В то время Южная Африка переживала переходный период: временного президента Кгалему Мотланте вскоре должен был сменить Джейкоб Зума, лидер партии Нельсона Манделы, Африканского национального конгресса, который контролировал парламент страны. Во время последующих встреч Зума показался мне достаточно приветливым. Он красноречиво говорил о необходимости справедливой торговли, развития человеческого потенциала, инфраструктуры и более справедливого распределения богатства и возможностей на африканском континенте. Однако, по всем признакам, большая часть доброй воли, созданной благодаря героической борьбе Манделы, была растрачена коррупцией и некомпетентностью руководства АНК, в результате чего значительная часть чернокожего населения страны по-прежнему погрязла в бедности и отчаянии.

Манмохан Сингх, премьер-министр Индии, тем временем организовал модернизацию экономики своей страны. Мягкий, мягко говорящий экономист семидесяти лет, с белой бородой и тюрбаном, которые были признаками его сикхской веры, но на западный взгляд придавали ему вид святого человека, он был министром финансов Индии в 1990-х годах и сумел вывести миллионы людей из бедности. В течение всего срока его пребывания на посту премьер-министра я считал Сингха мудрым, вдумчивым и скрупулезно честным. Однако, несмотря на реальный экономический прогресс, Индия оставалась хаотичным и бедным местом: в значительной степени разделенная религией и кастами, находящаяся в плену прихотей коррумпированных местных чиновников и представителей власти, скованная пристрастной бюрократией, которая сопротивлялась переменам.

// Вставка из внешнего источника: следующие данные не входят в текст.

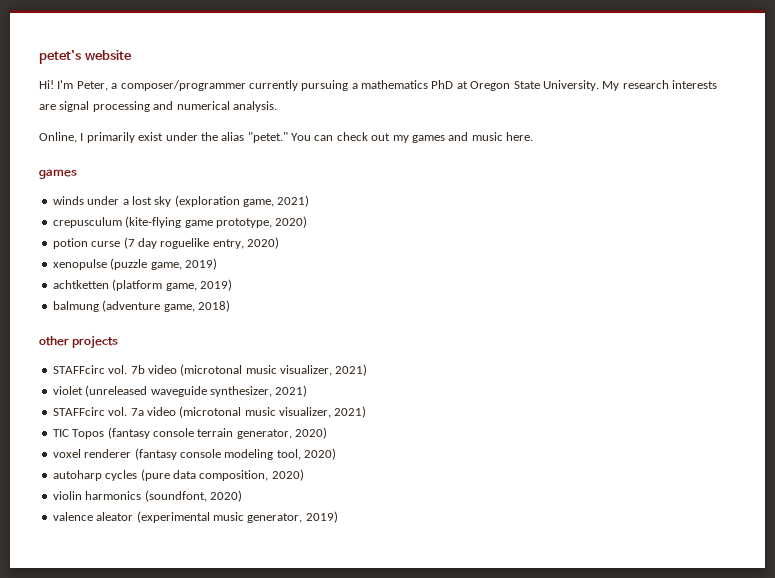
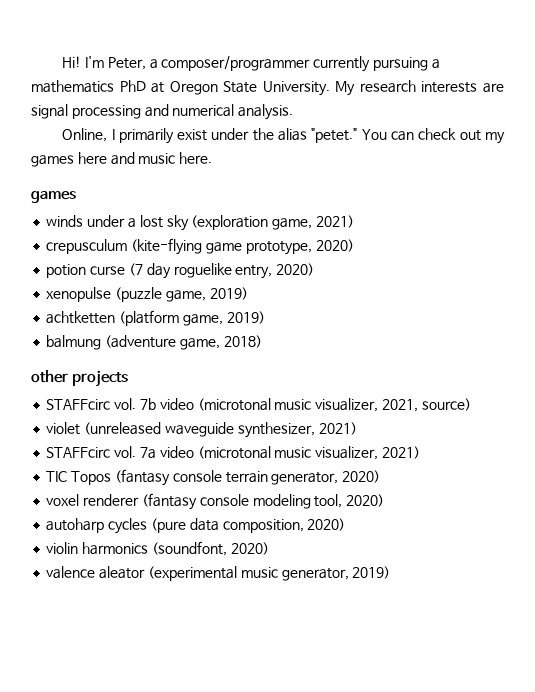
[39,50,132,64] petet's website // -> (62, 62) none
(445, 139) none -> [77,152,107,164] here
[335,364,368,376] 2021) -> [381,398,471,412] 2021, source)

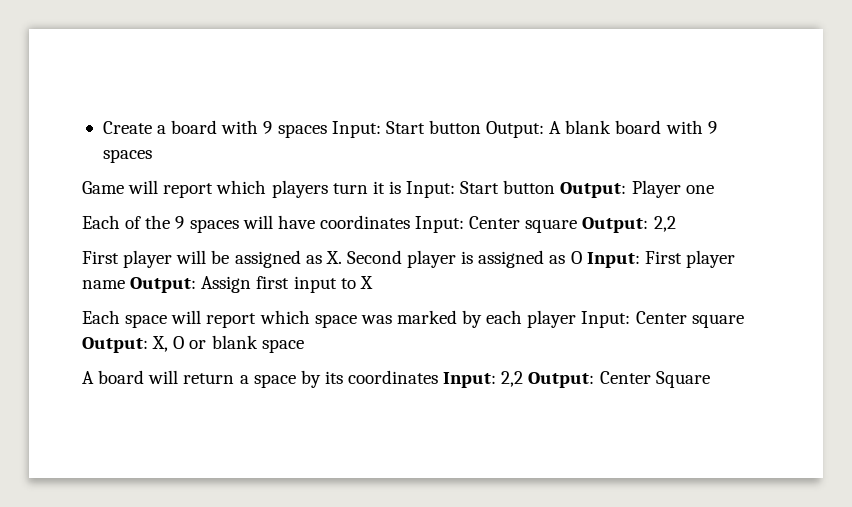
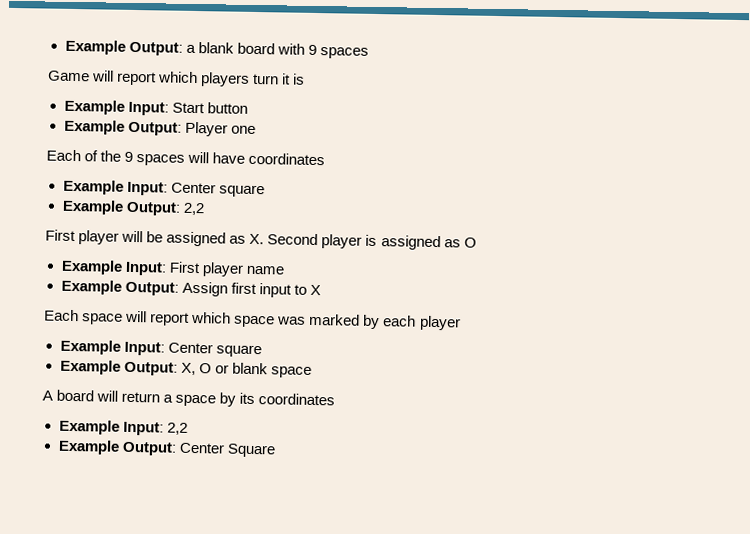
[102,120,562,138] Create a board with 9 spaces Input: Start button Output: A -> [64,39,196,56] Example Output: a
[406,180,556,198] Input: Start button -> [63,99,248,116] [63,119,125,135] // Example Input: Start button // Example
[415,216,578,233] Input: Center square -> [62,179,265,198] [61,199,124,215] // Example Input: Center square // Example
(582, 257) none -> [60,259,123,275] // Example
(125, 284) none -> [60,279,122,295] // Example
[581,311,744,328] Input: Center square -> [59,339,262,358] [59,359,121,375] // Example Input: Center square // Example
(439, 377) none -> [58,419,120,435] // Example
(524, 379) none -> [57,439,120,455] // Example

А потом был Китай. С конца 1970-х годов, когда Дэн Сяопин фактически отказался от марксистско-ленинской концепции Мао Цзэдуна в пользу ориентированной на экспорт, управляемой государством формы капитализма, ни одна страна в истории не развивалась быстрее и не выводила больше людей из крайней нищеты. Когда-то Китай был не более чем центром низкосортного производства и сборки для иностранных компаний, желающих воспользоваться бесконечным предложением низкооплачиваемых рабочих, теперь же он мог похвастаться высококлассными инженерами и компаниями мирового класса, работающими на переднем крае передовых технологий. Огромное положительное сальдо торгового баланса сделало его крупным инвестором на всех континентах; сверкающие города, такие как Шанхай и Гуанчжоу, стали сложными финансовыми центрами, где проживал растущий класс потребителей. Учитывая темпы роста и огромные размеры, ВВП Китая в какой-то момент гарантированно должен был превзойти американский. Если добавить к этому мощные вооруженные силы страны, все более квалифицированную рабочую силу, проницательное и прагматичное правительство и сплоченную пятитысячелетнюю культуру, вывод становился очевидным: если какая-либо страна и способна бросить вызов преобладанию США на мировой арене, так это Китай.

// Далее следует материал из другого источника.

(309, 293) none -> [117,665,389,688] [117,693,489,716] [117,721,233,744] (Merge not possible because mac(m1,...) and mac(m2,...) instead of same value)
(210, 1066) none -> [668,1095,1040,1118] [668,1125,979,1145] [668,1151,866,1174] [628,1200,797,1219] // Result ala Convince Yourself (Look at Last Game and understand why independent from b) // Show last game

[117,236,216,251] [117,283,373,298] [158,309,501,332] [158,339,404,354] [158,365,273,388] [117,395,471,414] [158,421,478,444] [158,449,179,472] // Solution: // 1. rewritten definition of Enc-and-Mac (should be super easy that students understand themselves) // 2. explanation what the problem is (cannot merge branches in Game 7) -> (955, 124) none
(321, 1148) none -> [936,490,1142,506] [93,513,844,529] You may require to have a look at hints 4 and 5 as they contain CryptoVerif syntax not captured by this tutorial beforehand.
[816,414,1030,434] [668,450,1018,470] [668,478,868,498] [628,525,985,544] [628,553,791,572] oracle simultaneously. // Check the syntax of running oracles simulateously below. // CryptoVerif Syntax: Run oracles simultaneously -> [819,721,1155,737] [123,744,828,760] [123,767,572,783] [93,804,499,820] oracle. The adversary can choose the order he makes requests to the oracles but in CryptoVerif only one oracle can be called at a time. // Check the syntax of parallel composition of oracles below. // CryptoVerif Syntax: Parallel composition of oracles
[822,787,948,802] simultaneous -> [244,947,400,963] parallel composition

И все же, наблюдая за работой китайской делегации на G20, я был убежден, что до такого вызова еще десятилетия — и что если он и придет, то, скорее всего, в результате стратегических ошибок Америки. По общему мнению, президент Китая Ху Цзиньтао — невзрачный мужчина лет шестидесяти с гривой иссиня-черных волос (насколько я мог судить, немногие китайские лидеры седеют с возрастом) — не считался особенно сильным лидером, разделяя власть с другими членами Центрального комитета Коммунистической партии Китая. Конечно, во время нашей встречи на полях саммита Ху, казалось, довольствовался страницами подготовленных тезисов, без какой-либо очевидной повестки дня, помимо поощрения продолжения консультаций и того, что он назвал "взаимовыгодным" сотрудничеством. Более впечатляющим для меня было выступление главного разработчика экономической политики Китая, премьера Вэнь Цзябао, маленькой, безбровой фигуры, который говорил без записок и продемонстрировал глубокое понимание текущего кризиса; его подтвержденная приверженность китайскому пакету мер по стимулированию экономики в масштабах, зеркально отражающих Закон о восстановлении экономики, была, вероятно, единственной лучшей новостью, которую я услышал за время моего пребывания на G20. Но даже несмотря на это, китайцы не спешили брать бразды правления международным мировым порядком, рассматривая его как головную боль, которая им не нужна. Вэнь почти ничего не сказал о том, как управлять финансовым кризисом в будущем. С точки зрения его страны, ответственность за это лежит на нас.